Wednesday, February 13; Thursday, February 14, and Saturday, February 16, 8pm
Sunday, February 17, 2pm


PERFORMANCE LOCATION: Ailey® Citigroup Theater at the Joan Weill Center for Dance (405 West 55th Street at 9th Avenue)

The 92nd Street Y Harkness Dance Festival and Center receives major funding from the Harkness Foundation for Dance; Jody and John Arnhold; the Mertz Gilmore Foundation; the New York City Department of Youth and Community Development; the New York City Council; the Philip and Janice Levin Foundation; public funds from the New York State Council on the Arts, a state agency; and Capezio/Ballet Makers Dance Foundation, Inc., among others.
New York, NY, January, 14, 2008—The 14th annual 92ND STREET Y HARKNESS DANCE FESTIVAL kicks off with contemporary Japanese choreographer Kota Yamazaki's company Kota Yamazaki/Fluid hug-hug. Yamazaki, who won a 2007 Bessie Award, embraces a wide range of dance styles and cultures. The program reflects his love of New York, its multiculturalism and its ethos of change and transition. His company presents the world premiere of April-May-June and, in its New York premiere, a reworking of 1997's Picnic, now cast entirely with male dancers and entitled Picnic...for Men. While Yamazaki has presented his work in New York before, this is the first time the full Kota Yamazaki/Fluid hug-hug company has appeared here.

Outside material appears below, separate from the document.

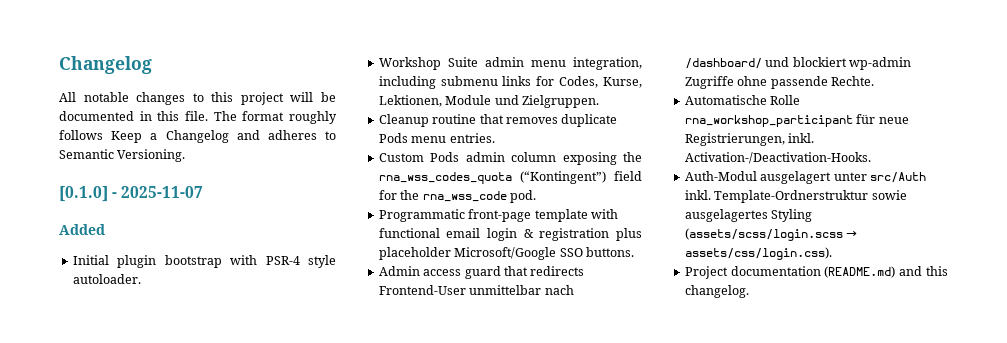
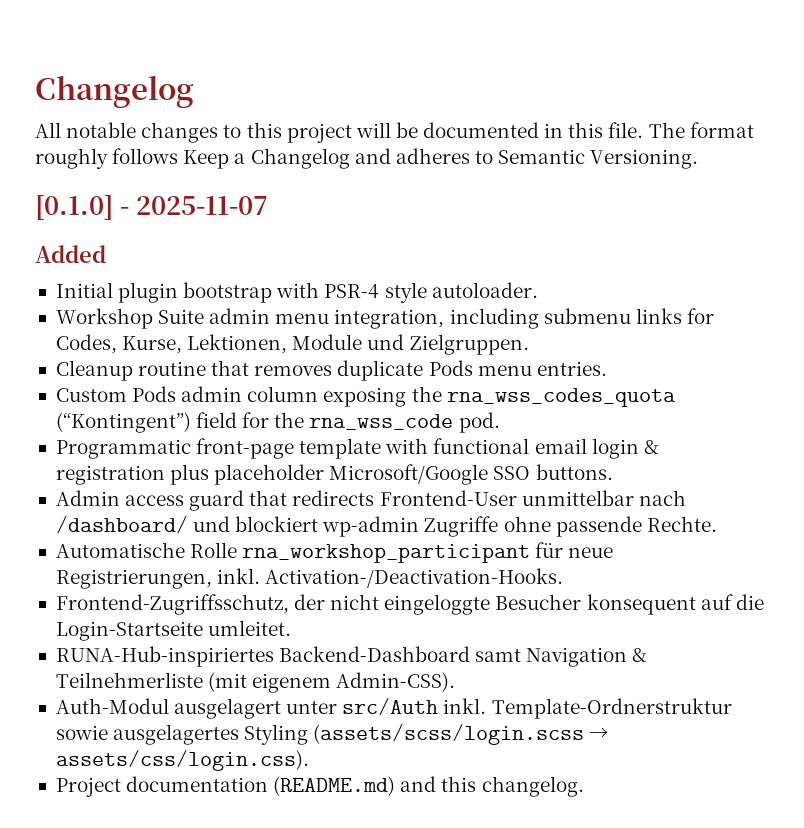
+ Frontend-Zugriffsschutz, der nicht eingeloggte Besucher konsequent auf die Login-Startseite umleitet.
+ RUNA-Hub-inspiriertes Backend-Dashboard samt Navigation & Teilnehmerliste (mit eigenem Admin-CSS).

Kota Yamazaki studied Butoh and then ballet in his native Japan. In 2001, in the midst of a successful career as one of Japan's leading choreographers, he was invited to create a work in Senegal. His time there influenced him profoundly, as did an earlier stay in New York. The effects of these experiences are clear in Yamazaki's eclectic choreography, which draws on Butoh, hip-hop, ballet and African dance. "Kota changes his style constantly," explains his wife, dancer Mina Nishimura. "He believes an artist has to be fluid and keep changing," hence the company's name, Fluid hug-hug, with "hug-hug" referring to Yamazaki's embrace of multicultural influences and movement styles.

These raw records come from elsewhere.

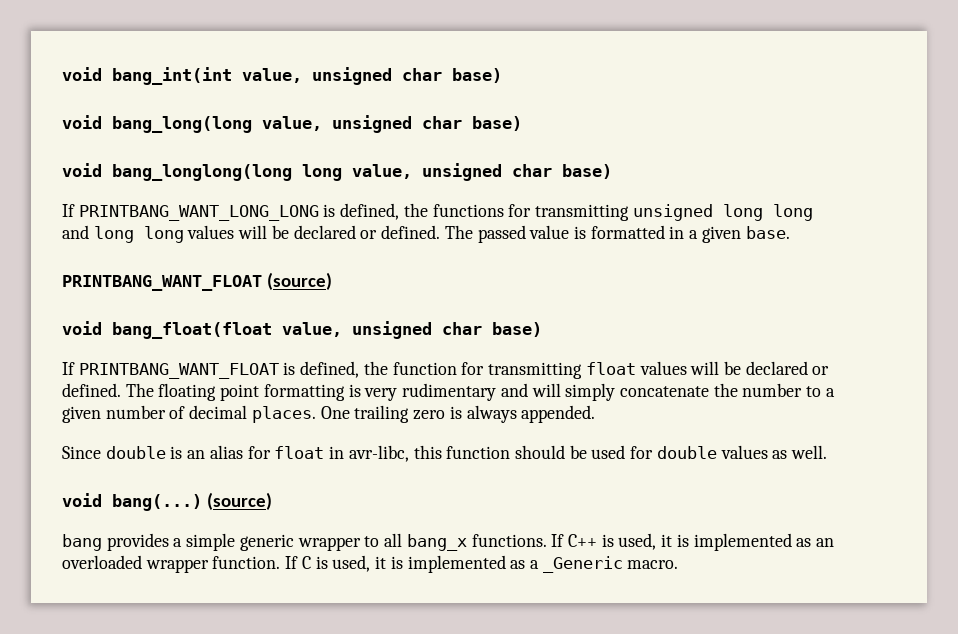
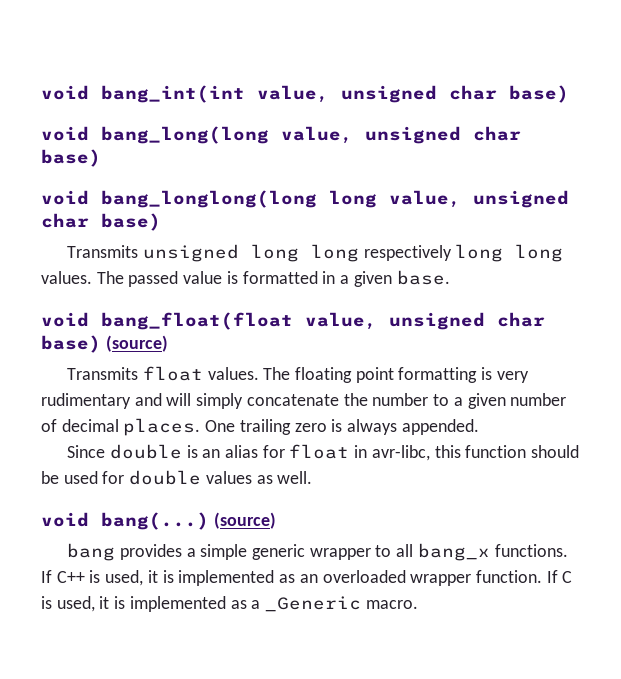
- If PRINTBANG_WANT_LONG_LONG is defined, the functions for transmitting unsigned long long and long long values will be declared or defined.
+ Transmits unsigned long long respectively long long values.
- PRINTBANG_WANT_FLOAT (source)
- void bang_float(float value, unsigned char base)
- If PRINTBANG_WANT_FLOAT is defined, the function for transmitting float values will be declared or defined.
+ void bang_float(float value, unsigned char base) (source)
+ Transmits float values.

In his new work, April-May-June, Yamazaki explores how time can pass quickly for some people yet drag for others, and how human beings can switch emotional gears almost instantly—a quality he says he finds "frightening, mysterious and remarkable." Yamazaki has choreographed the piece, which is set to music by Masahiro Sugaya, for three female dancers with similar body shapes and sizes. "I had an image in my head of three female ghosts inhabiting an old, big house for hundreds of years," Yamazaki explains. "[T]he links among the women make them seem almost like sisters." The performers start out trying to perform simple movements together, yet they never quite find themselves in synch. As the dancers increase their energy, speed and range of movement, the gaps in their timing become more and more glaring.

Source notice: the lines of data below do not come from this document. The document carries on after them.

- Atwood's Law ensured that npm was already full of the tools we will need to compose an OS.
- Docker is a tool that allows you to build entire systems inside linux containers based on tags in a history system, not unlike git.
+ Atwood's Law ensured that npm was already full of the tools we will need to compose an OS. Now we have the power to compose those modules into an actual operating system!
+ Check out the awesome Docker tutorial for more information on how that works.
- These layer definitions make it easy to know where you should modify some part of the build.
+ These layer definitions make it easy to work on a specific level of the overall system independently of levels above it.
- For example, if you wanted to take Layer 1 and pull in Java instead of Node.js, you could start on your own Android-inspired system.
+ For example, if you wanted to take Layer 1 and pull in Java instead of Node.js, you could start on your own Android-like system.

After a stay in New York in 1997, Yamazaki created Picnic, a piece influenced by the city's gay nightclub scene. Since then, he has dreamed of bringing the work—extremely popular when it premiered in Tokyo in 1997 and revived in Chicago in 2000—to the city that inspired it. His troupe's appearance at the Festival is the realization of this dream and of one other—to have dancers from Japan appear with his New York group. They do so in a reworking of Picnic, now called Picnic...for Men and cast with seven male dancers, including Yamazaki himself. Yamazaki says the piece is about several things: the "sense of solidarity that appears when different races and cultures dance together to a tight beat," the beauty of the community created when people dance together, and the loneliness and alienation often felt by people living in big cities like Tokyo and New York.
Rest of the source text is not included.